Directions for this task: Your task is to copy every line of the entries that holds the word "sender".

Source data:
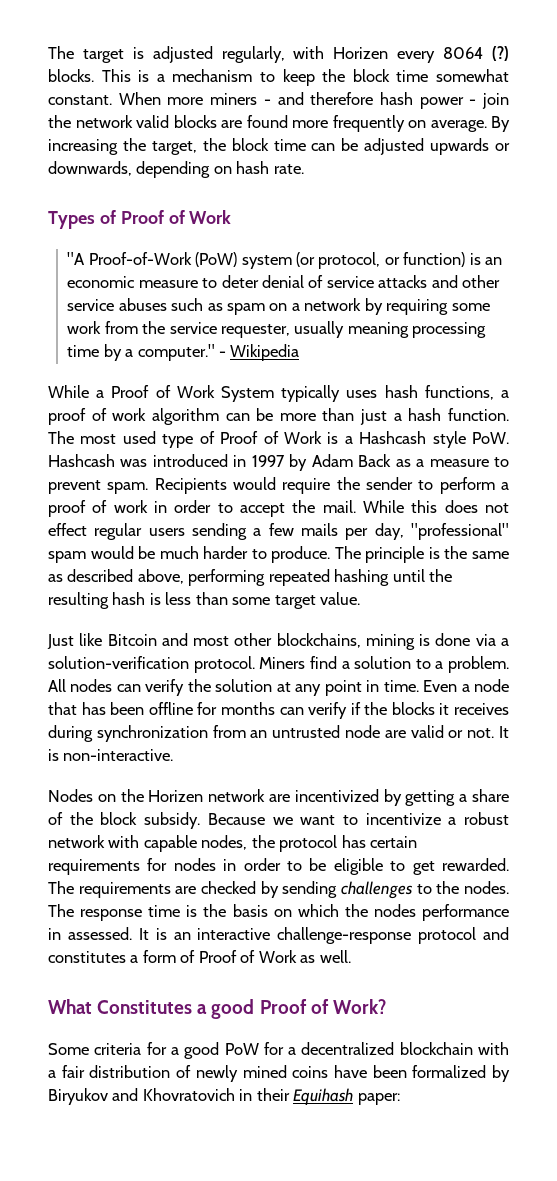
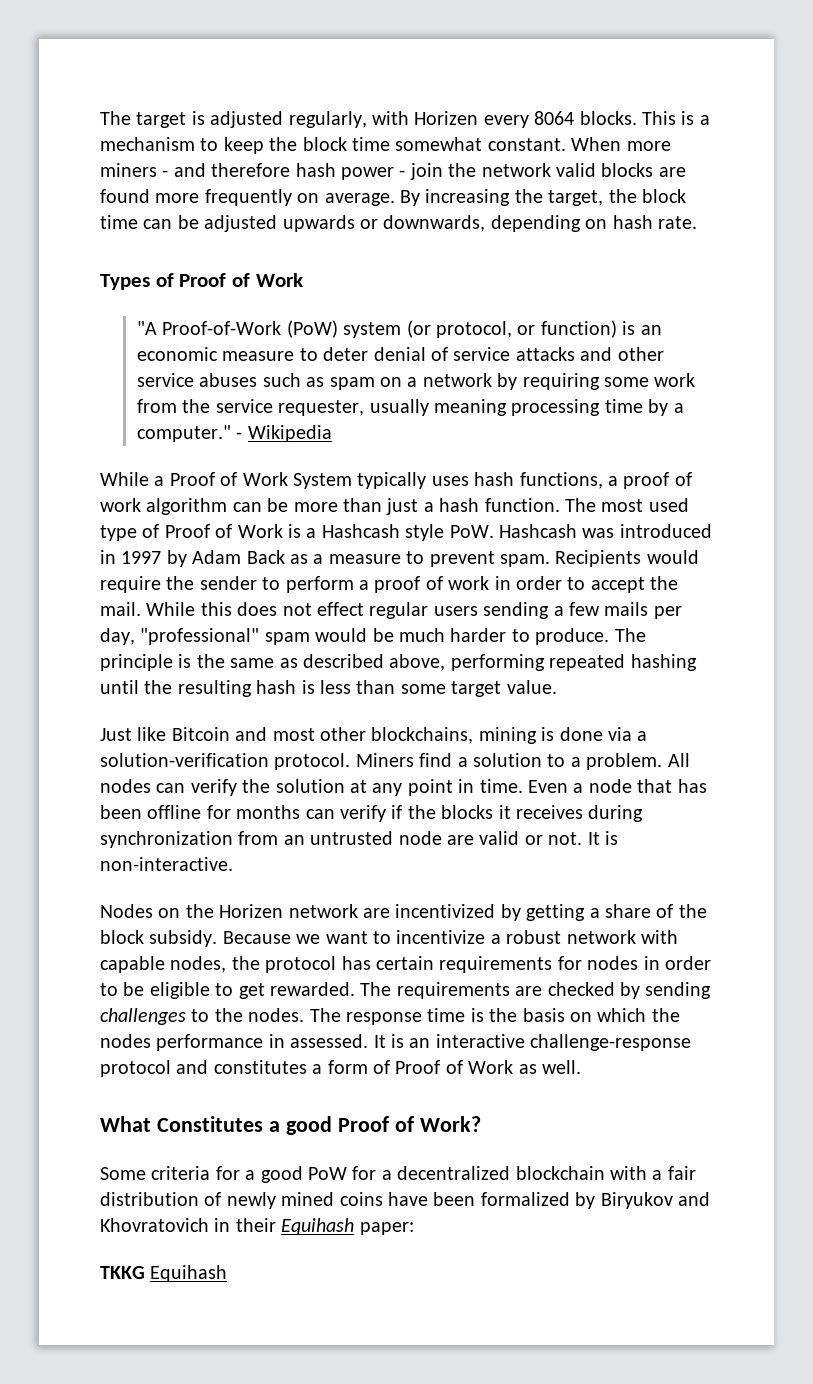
- The target is adjusted regularly, with Horizen every 8064 (?) blocks.
+ The target is adjusted regularly, with Horizen every 8064 blocks.
+ TKKG Equihash

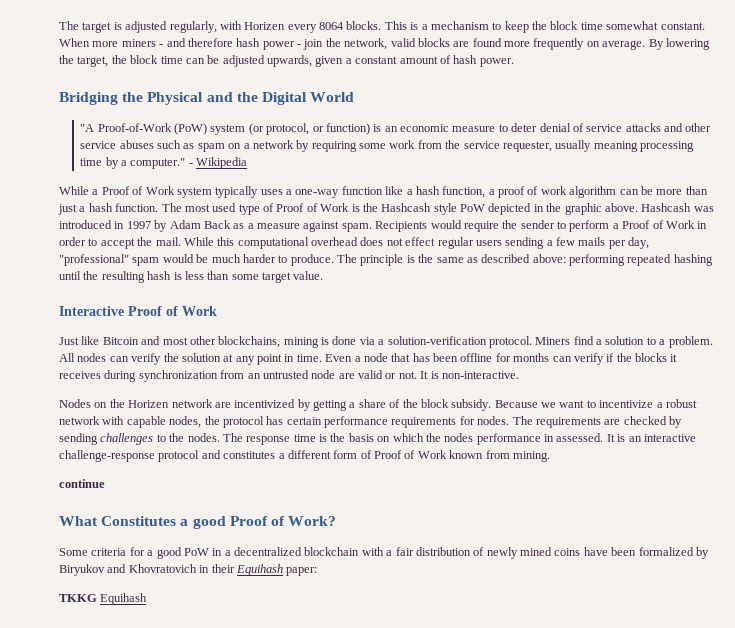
- When more miners - and therefore hash power - join the network valid blocks are found more frequently on average.
+ When more miners - and therefore hash power - join the network, valid blocks are found more frequently on average.
- By increasing the target, the block time can be adjusted upwards or downwards, depending on hash rate.
- Types of Proof of Work
+ By lowering the target, the block time can be adjusted upwards, given a constant amount of hash power.
+ Bridging the Physical and the Digital World
- While a Proof of Work System typically uses hash functions, a proof of work algorithm can be more than just a hash function.
+ While a Proof of Work system typically uses a one-way function like a hash function, a proof of work algorithm can be more than just a hash function.
- The most used type of Proof of Work is a Hashcash style PoW. Hashcash was introduced in 1997 by Adam Back as a measure to prevent spam.
+ The most used type of Proof of Work is the Hashcash style PoW depicted in the graphic above. Hashcash was introduced in 1997 by Adam Back as a measure against spam.
- Recipients would require the sender to perform a proof of work in order to accept the mail.
+ Recipients would require the sender to perform a Proof of Work in order to accept the mail.
- While this does not effect regular users sending a few mails per day, "professional" spam would be much harder to produce.
+ While this computational overhead does not effect regular users sending a few mails per day, "professional" spam would be much harder to produce.
- The principle is the same as described above, performing repeated hashing until the resulting hash is less than some target value.
+ The principle is the same as described above: performing repeated hashing until the resulting hash is less than some target value.
+ Interactive Proof of Work
- Because we want to incentivize a robust network with capable nodes, the protocol has certain requirements for nodes in order to be eligible to get rewarded.
+ Because we want to incentivize a robust network with capable nodes, the protocol has certain performance requirements for nodes.
- It is an interactive challenge-response protocol and constitutes a form of Proof of Work as well.
+ It is an interactive challenge-response protocol and constitutes a different form of Proof of Work known from mining.
+ continue
- Some criteria for a good PoW for a decentralized blockchain with a fair distribution of newly mined coins have been formalized by Biryukov and Khovratovich in their Equihash paper:
+ Some criteria for a good PoW in a decentralized blockchain with a fair distribution of newly mined coins have been formalized by Biryukov and Khovratovich in their Equihash paper:

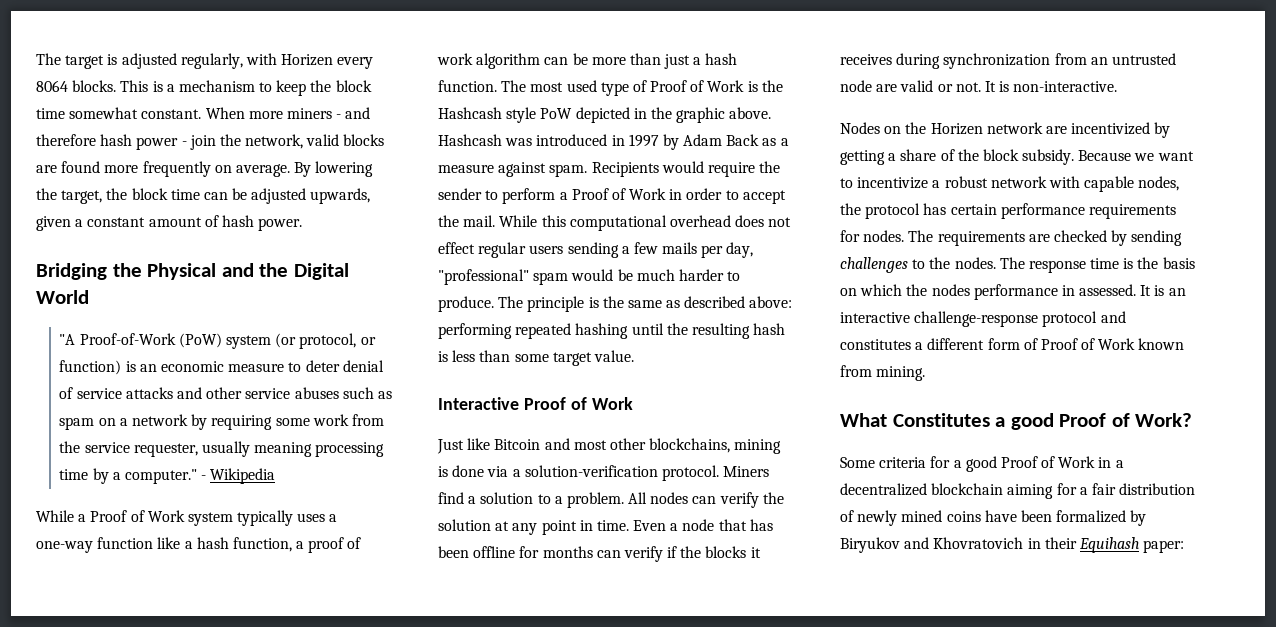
- continue
- Some criteria for a good PoW in a decentralized blockchain with a fair distribution of newly mined coins have been formalized by Biryukov and Khovratovich in their Equihash paper:
+ Some criteria for a good Proof of Work in a decentralized blockchain aiming for a fair distribution of newly mined coins have been formalized by Biryukov and Khovratovich in their Equihash paper:
- TKKG Equihash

Final answer:
- Recipients would require the sender to perform a proof of work in order to accept the mail.
+ Recipients would require the sender to perform a Proof of Work in order to accept the mail.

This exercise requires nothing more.